About this exercise -
Your output should be the lines below from the one with "[438,123,569,133] [418,138,570,150] Consolidated" through the one with "[198,334,236,347] 5.1.1 ->", copied exactly, pictures excluded.

Data -
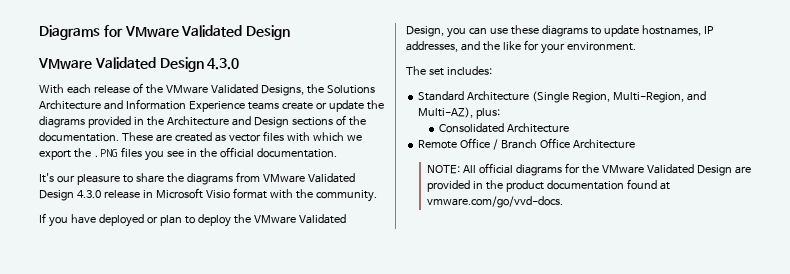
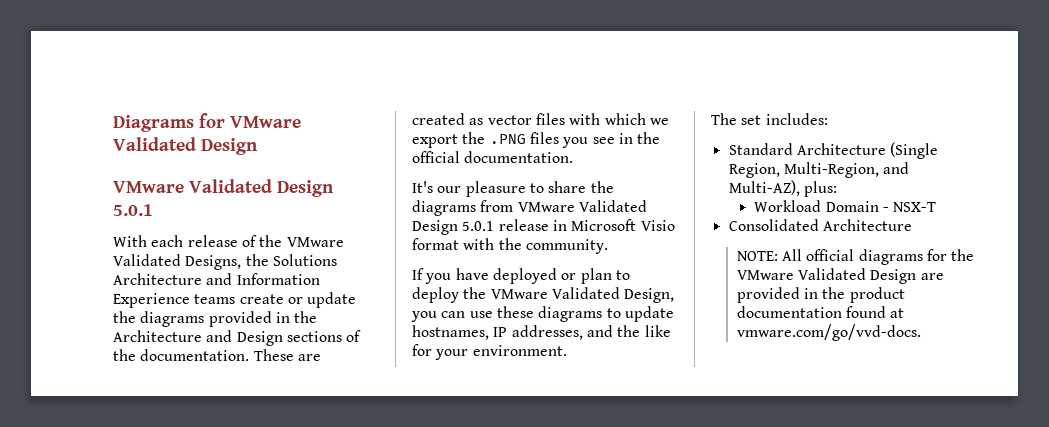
[207,58,240,70] 4.3.0 -> [113,204,153,216] 5.0.1
[76,190,101,198] 4.3.0 -> [462,221,495,231] 5.0.1
[438,123,569,133] [418,138,570,150] Consolidated Architecture // Remote Office / Branch Office -> [754,200,937,212] [728,219,819,231] Workload Domain - NSX-T // Consolidated

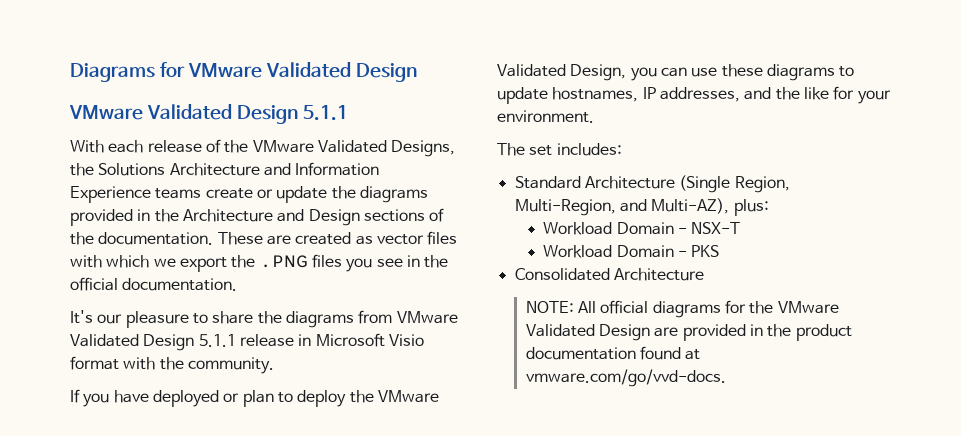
[113,204,153,216] 5.0.1 -> [302,105,348,121] 5.1.1
[462,221,495,231] 5.0.1 -> [198,334,236,347] 5.1.1
(937, 207) none -> [543,245,720,258] // Workload Domain - PKS

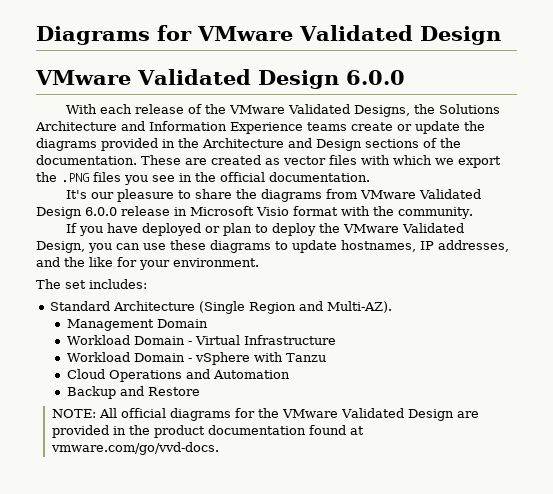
[302,105,348,121] 5.1.1 -> [345,70,405,85] 6.0.0
[198,334,236,347] 5.1.1 -> [85,207,117,216] 6.0.0
[734,176,790,193] [514,198,769,216] [543,222,741,235] [543,245,720,258] [514,268,704,281] Region, Multi-Region, and Multi-AZ), plus: // Workload Domain - NSX-T // Workload Domain - PKS // Consolidated Architecture -> [249,301,393,314] [66,319,208,331] [66,335,336,345] [66,352,326,365] [66,369,290,382] [66,386,200,399] Region and Multi-AZ). // Management Domain // Workload Domain - Virtual Infrastructure // Workload Domain - vSphere with Tanzu // Cloud Operations and Automation // Backup and Restore

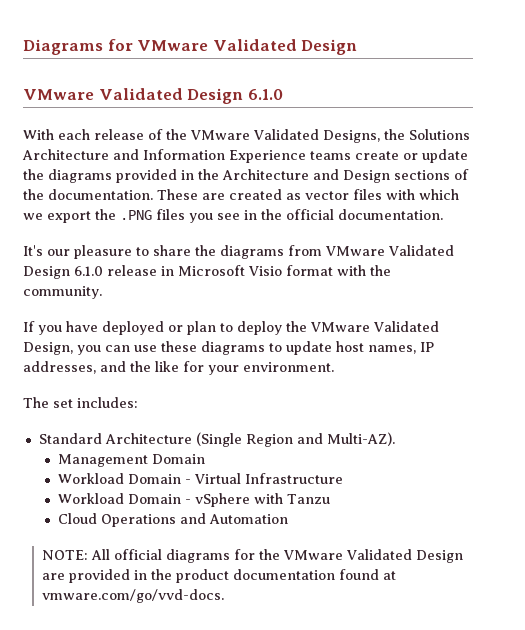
[345,70,405,85] 6.0.0 -> [247,89,283,100] 6.1.0
[85,207,117,216] 6.0.0 -> [74,266,103,276] 6.1.0
[341,240,416,252] hostnames, -> [336,341,416,354] host names,
[66,386,200,399] // Backup and Restore -> (288, 519) none

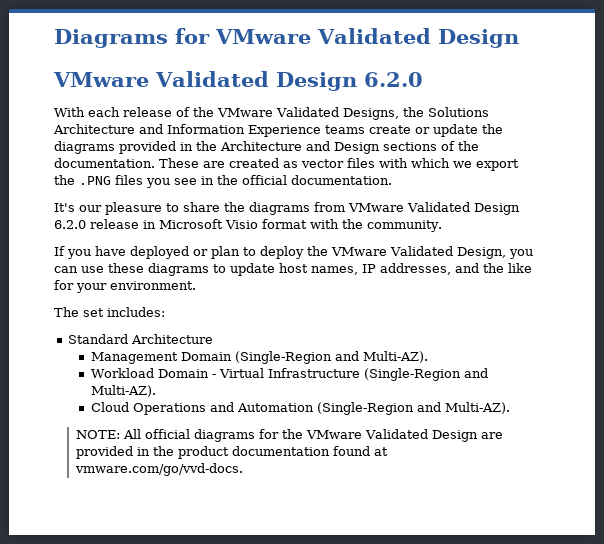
[247,89,283,100] 6.1.0 -> [363,72,423,87] 6.2.0
[74,266,103,276] 6.1.0 -> [54,220,86,229] 6.2.0
[195,432,395,447] (Single Region and Multi-AZ). -> (214, 339) none
(205, 459) none -> [234,351,428,364] (Single-Region and Multi-AZ).
[57,493,330,507] // Workload Domain - vSphere with Tanzu -> [363,368,488,381] [90,385,156,397] (Single-Region and Multi-AZ).
(288, 519) none -> [316,402,510,415] (Single-Region and Multi-AZ).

Response to the exercise -
[438,123,569,133] [418,138,570,150] Consolidated Architecture // Remote Office / Branch Office -> [754,200,937,212] [728,219,819,231] Workload Domain - NSX-T // Consolidated

[113,204,153,216] 5.0.1 -> [302,105,348,121] 5.1.1
[462,221,495,231] 5.0.1 -> [198,334,236,347] 5.1.1
(937, 207) none -> [543,245,720,258] // Workload Domain - PKS

[302,105,348,121] 5.1.1 -> [345,70,405,85] 6.0.0
[198,334,236,347] 5.1.1 -> [85,207,117,216] 6.0.0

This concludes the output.